*** Opening of Provided data ***
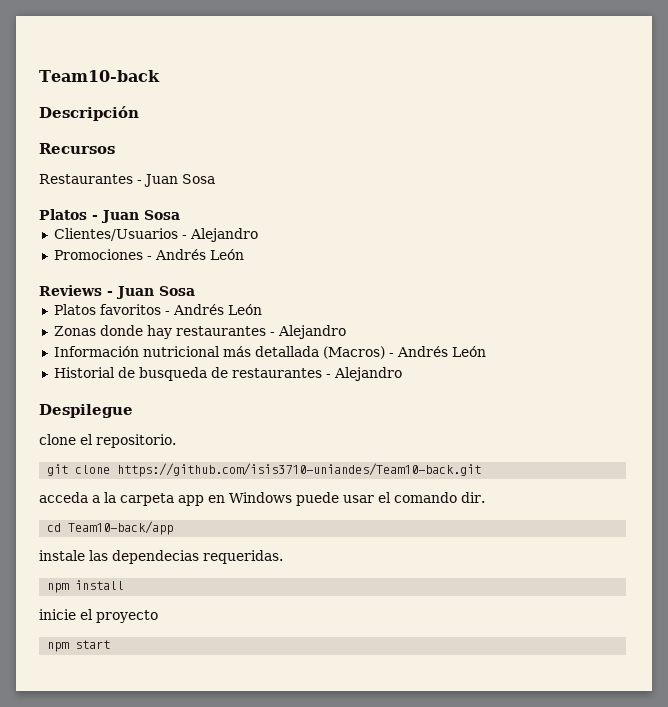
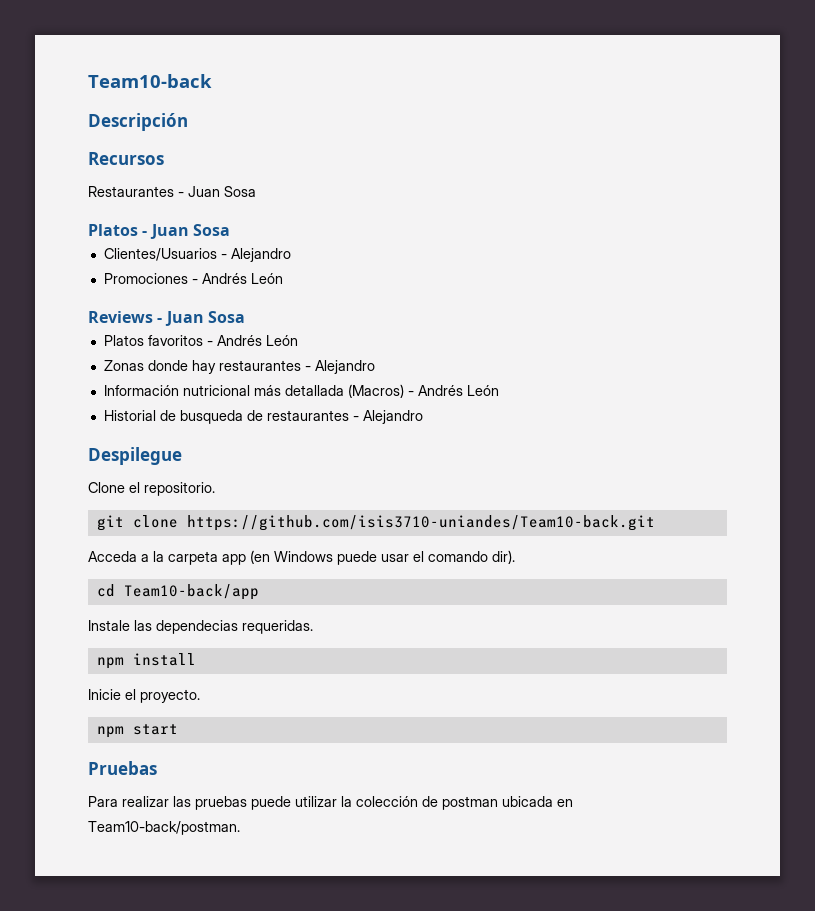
[39,434,76,445] clone -> [88,482,125,493] Clone
[39,492,88,503] acceda -> [88,551,137,562] Acceda
[208,495,225,503] en -> [250,550,270,564] (en
[461,492,485,503] dir. -> [492,550,515,564] dir).
[39,550,85,561] instale -> [88,620,130,631] Instale
[39,609,158,623] inicie el proyecto -> [88,689,200,703] Inicie el proyecto.
(111, 644) none -> [88,761,157,775] [88,796,573,810] [88,821,240,835] // Pruebas // Para realizar las pruebas puede utilizar la colección de postman ubicada en Team10-back/postman.

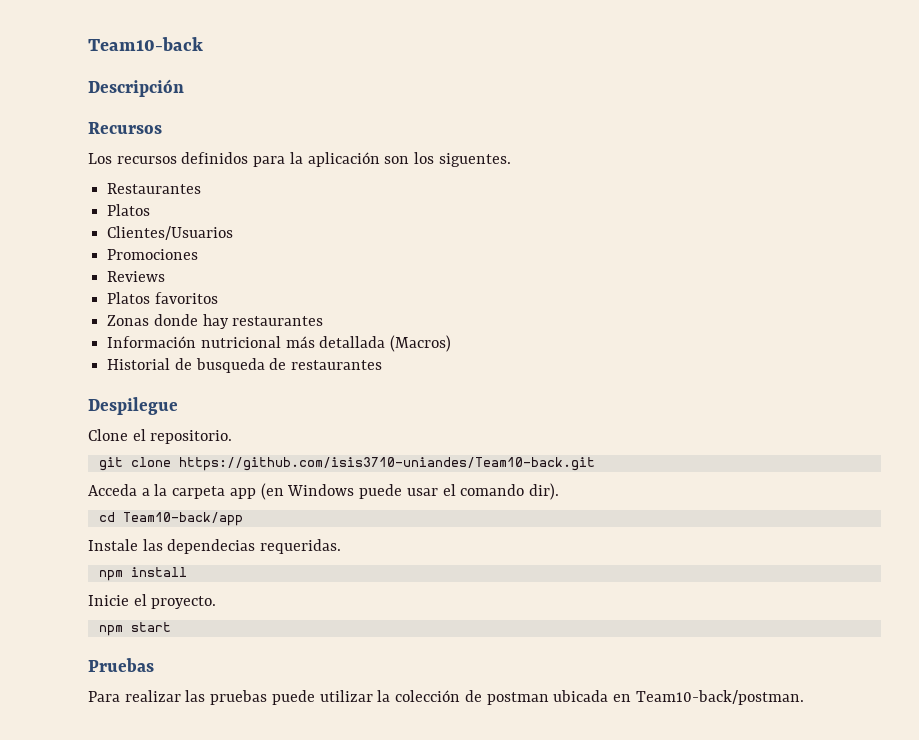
[88,186,256,197] [88,224,230,239] Restaurantes - Juan Sosa // Platos - Juan Sosa -> [88,152,511,167] [107,183,202,194] [107,204,151,216] Los recursos definidos para la aplicación son los siguentes. // Restaurantes // Platos
[220,248,291,262] - Alejandro -> (234, 233) none
[191,273,283,284] [88,311,245,326] - Andrés León // Reviews - Juan Sosa -> [107,271,166,282] // Reviews
[206,335,298,346] - Andrés León -> (218, 298) none
[304,360,375,374] - Alejandro -> (324, 321) none
[407,385,499,396] - Andrés León -> (452, 343) none
[352,410,423,424] - Alejandro -> (383, 365) none

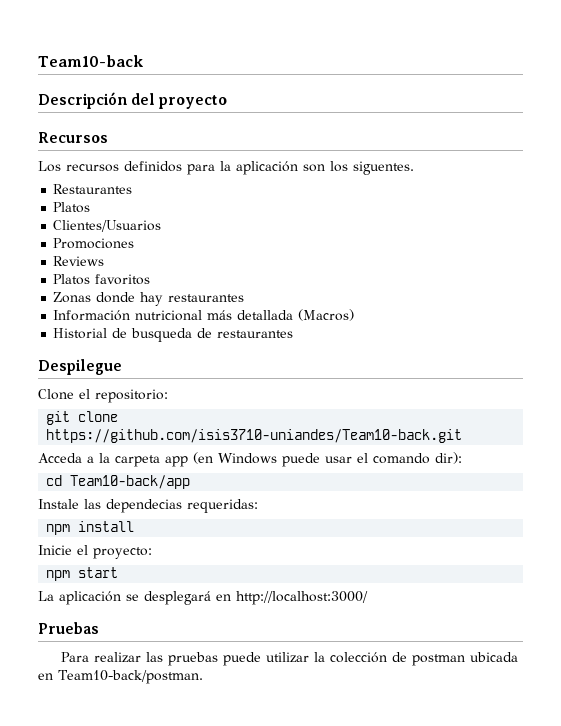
(184, 88) none -> [131,93,228,109] del proyecto
[150,430,233,444] repositorio. -> [95,389,168,403] repositorio:
[528,483,559,500] dir). -> [435,452,462,464] dir):
[260,539,342,554] requeridas. -> [187,499,258,513] requeridas:
[151,596,217,609] proyecto. -> [93,547,152,559] proyecto:
(171, 627) none -> [38,591,368,605] // La aplicación se desplegará en http://localhost:3000/

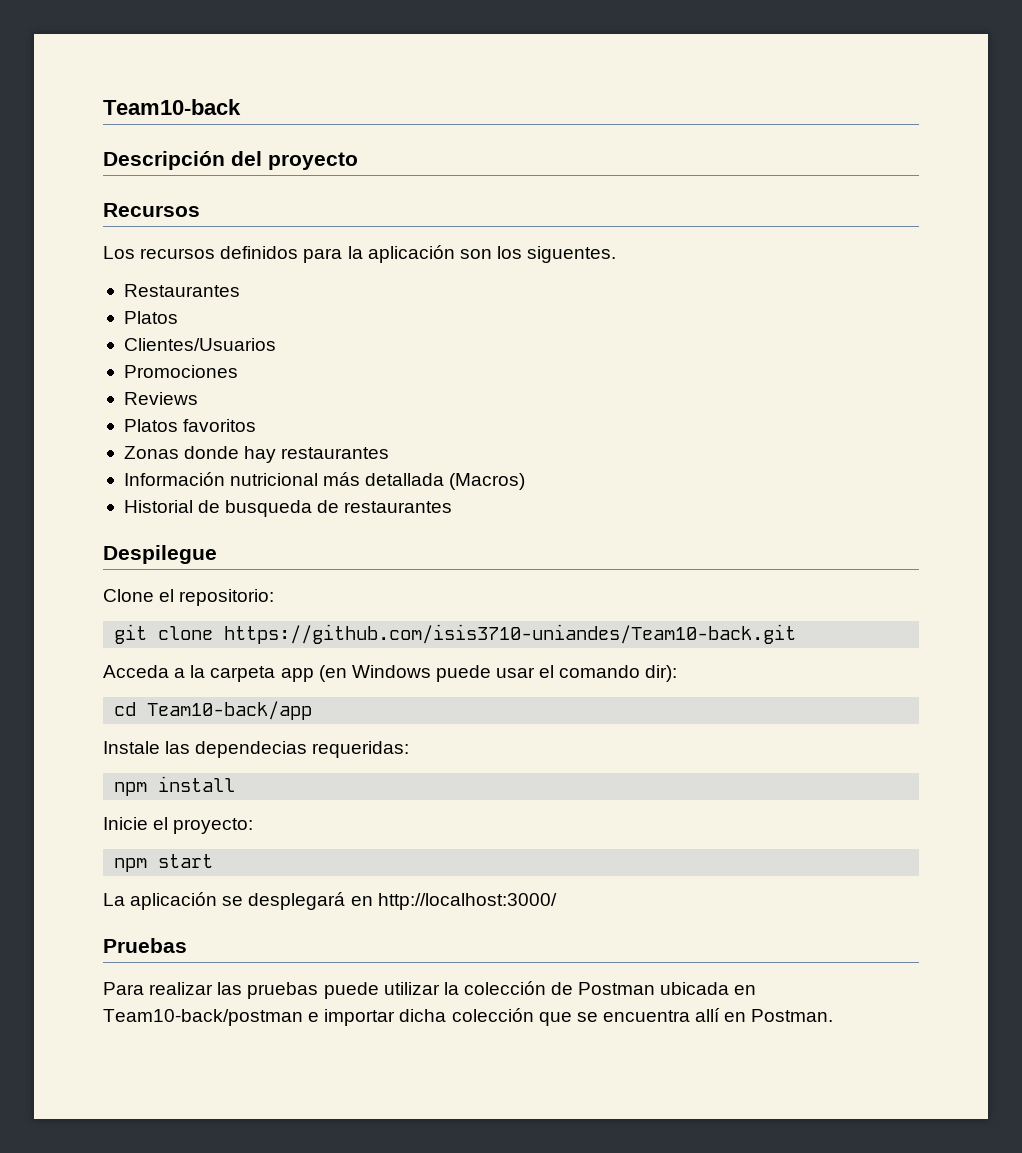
[411,654,465,666] postman -> [578,982,656,995] Postman
[58,670,203,684] Team10-back/postman. -> [103,1008,834,1026] Team10-back/postman e importar dicha colección que se encuentra allí en Postman.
*** Close of Provided data ***
[Assignment]:
Print the material exactly as given, but not the pictures.

[Final answer]:
[39,434,76,445] clone -> [88,482,125,493] Clone
[39,492,88,503] acceda -> [88,551,137,562] Acceda
[208,495,225,503] en -> [250,550,270,564] (en
[461,492,485,503] dir. -> [492,550,515,564] dir).
[39,550,85,561] instale -> [88,620,130,631] Instale
[39,609,158,623] inicie el proyecto -> [88,689,200,703] Inicie el proyecto.
(111, 644) none -> [88,761,157,775] [88,796,573,810] [88,821,240,835] // Pruebas // Para realizar las pruebas puede utilizar la colección de postman ubicada en Team10-back/postman.

[88,186,256,197] [88,224,230,239] Restaurantes - Juan Sosa // Platos - Juan Sosa -> [88,152,511,167] [107,183,202,194] [107,204,151,216] Los recursos definidos para la aplicación son los siguentes. // Restaurantes // Platos
[220,248,291,262] - Alejandro -> (234, 233) none
[191,273,283,284] [88,311,245,326] - Andrés León // Reviews - Juan Sosa -> [107,271,166,282] // Reviews
[206,335,298,346] - Andrés León -> (218, 298) none
[304,360,375,374] - Alejandro -> (324, 321) none
[407,385,499,396] - Andrés León -> (452, 343) none
[352,410,423,424] - Alejandro -> (383, 365) none

(184, 88) none -> [131,93,228,109] del proyecto
[150,430,233,444] repositorio. -> [95,389,168,403] repositorio:
[528,483,559,500] dir). -> [435,452,462,464] dir):
[260,539,342,554] requeridas. -> [187,499,258,513] requeridas:
[151,596,217,609] proyecto. -> [93,547,152,559] proyecto:
(171, 627) none -> [38,591,368,605] // La aplicación se desplegará en http://localhost:3000/

[411,654,465,666] postman -> [578,982,656,995] Postman
[58,670,203,684] Team10-back/postman. -> [103,1008,834,1026] Team10-back/postman e importar dicha colección que se encuentra allí en Postman.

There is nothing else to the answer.